The patient was mute and made no spontaneous effort to communicate. She apparently suffered a cortical deafness. Neuropsychological assessment was performed 14 weeks after the acute state. At first, she consistently denied hearing sounds which she had reacted to (although very slowly) , so, before the formal examination, we gave her several training sessions to help her became aware of her reaction and to discriminate between hearing and understanding. Formal examination included tests of verbal and written language comprehension, concept formation, executive functions, praxias, memory, psycho-acoustical functions and lip-reading.
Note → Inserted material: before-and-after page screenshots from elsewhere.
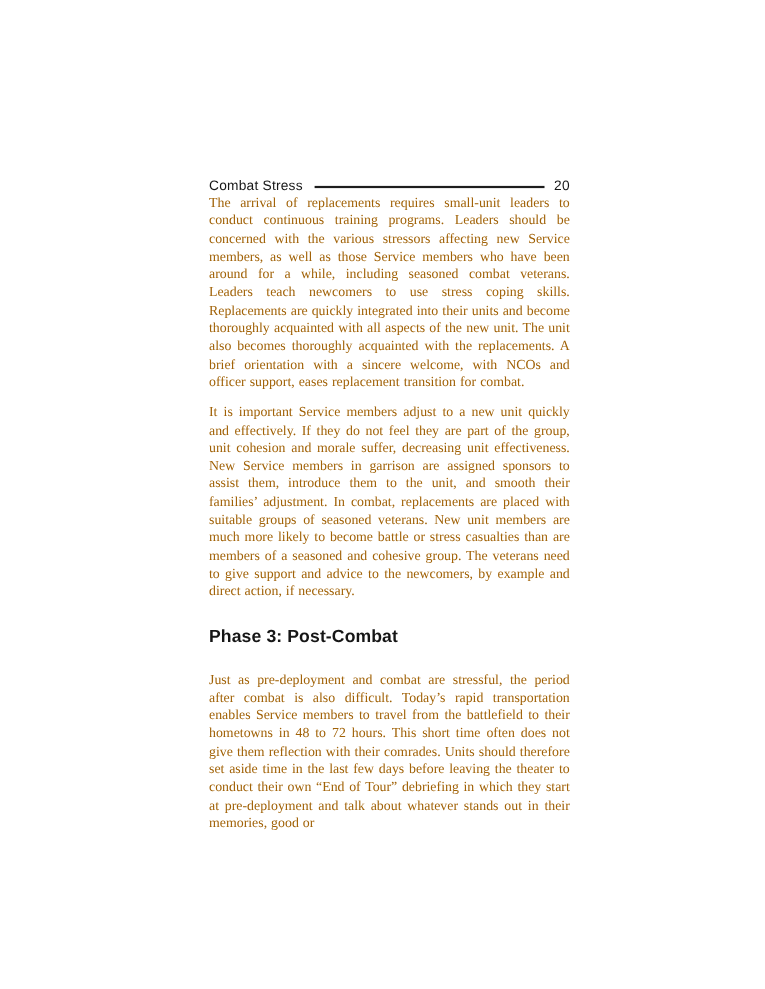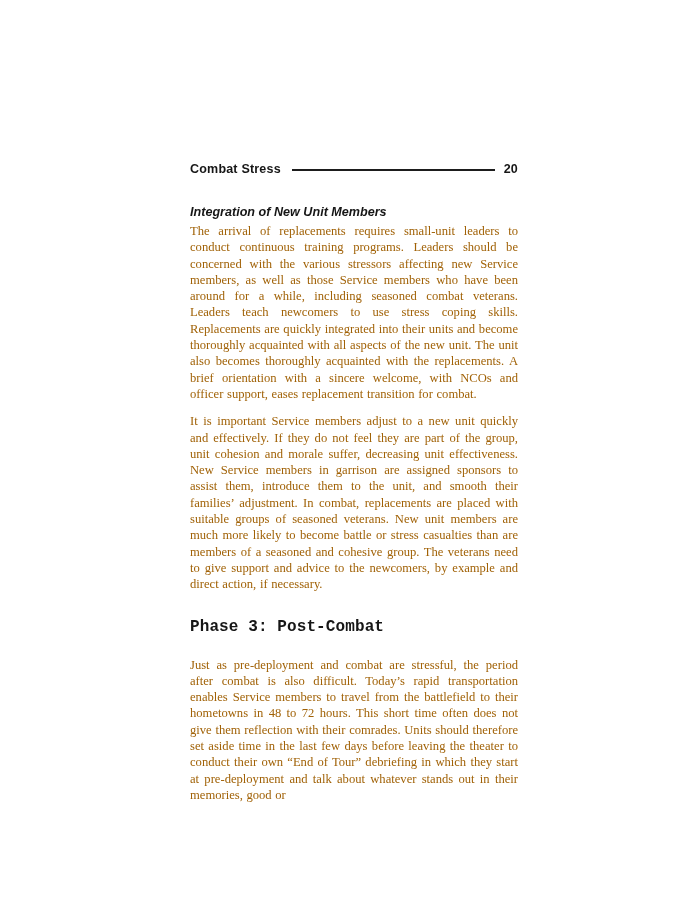"Combat Stress" .running-header { font-weight: bold -> normal }
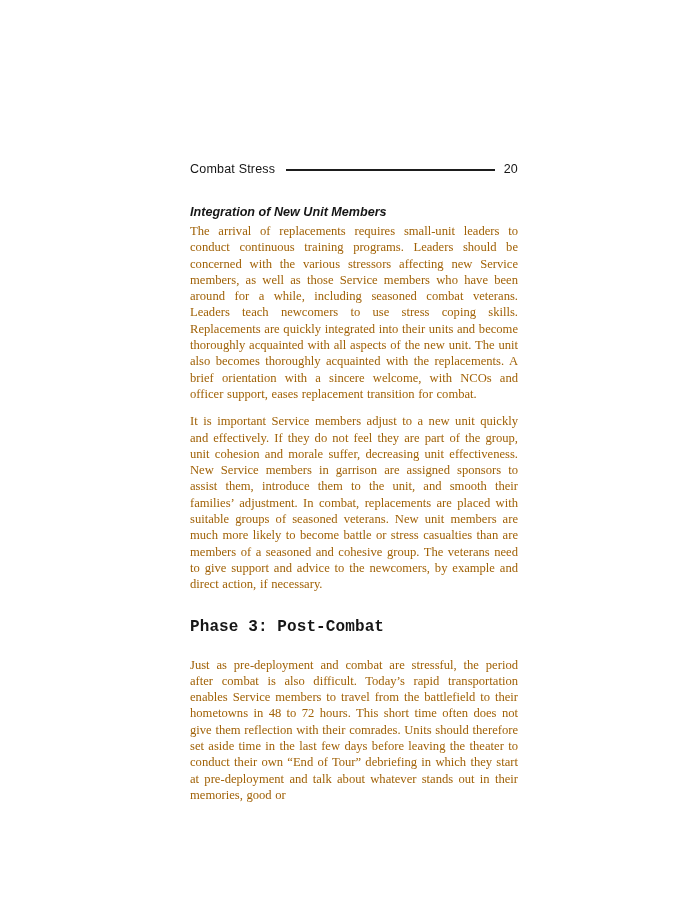"Integration of New Unit Members" div.subheading { html: <div>Integration of New Unit Members</div> -> none }
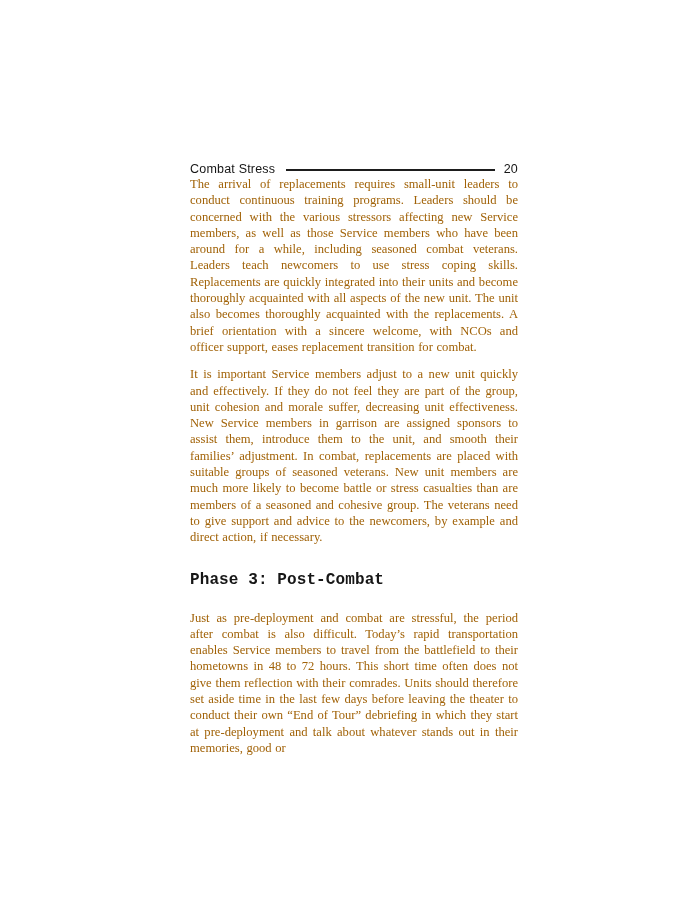"Phase 3: Post-Combat" .section-heading { font-family: Liberation Mono, monospace -> Liberation Sans, sans-serif }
The results of the neuropsychological examination will be reported. Scores on psycho-acoustical functions were very poor and inconsistent. Her partial hearing loss did not explain her initial pseudocortical deafness and her psycho-acoustical deficits. We suggest that IA´s initial pseudocortical deafness was probably the result of a combination of her initial deaf hearing, subsequent auditory inattention, which were overcome by training, and her very severe auditory agnosia.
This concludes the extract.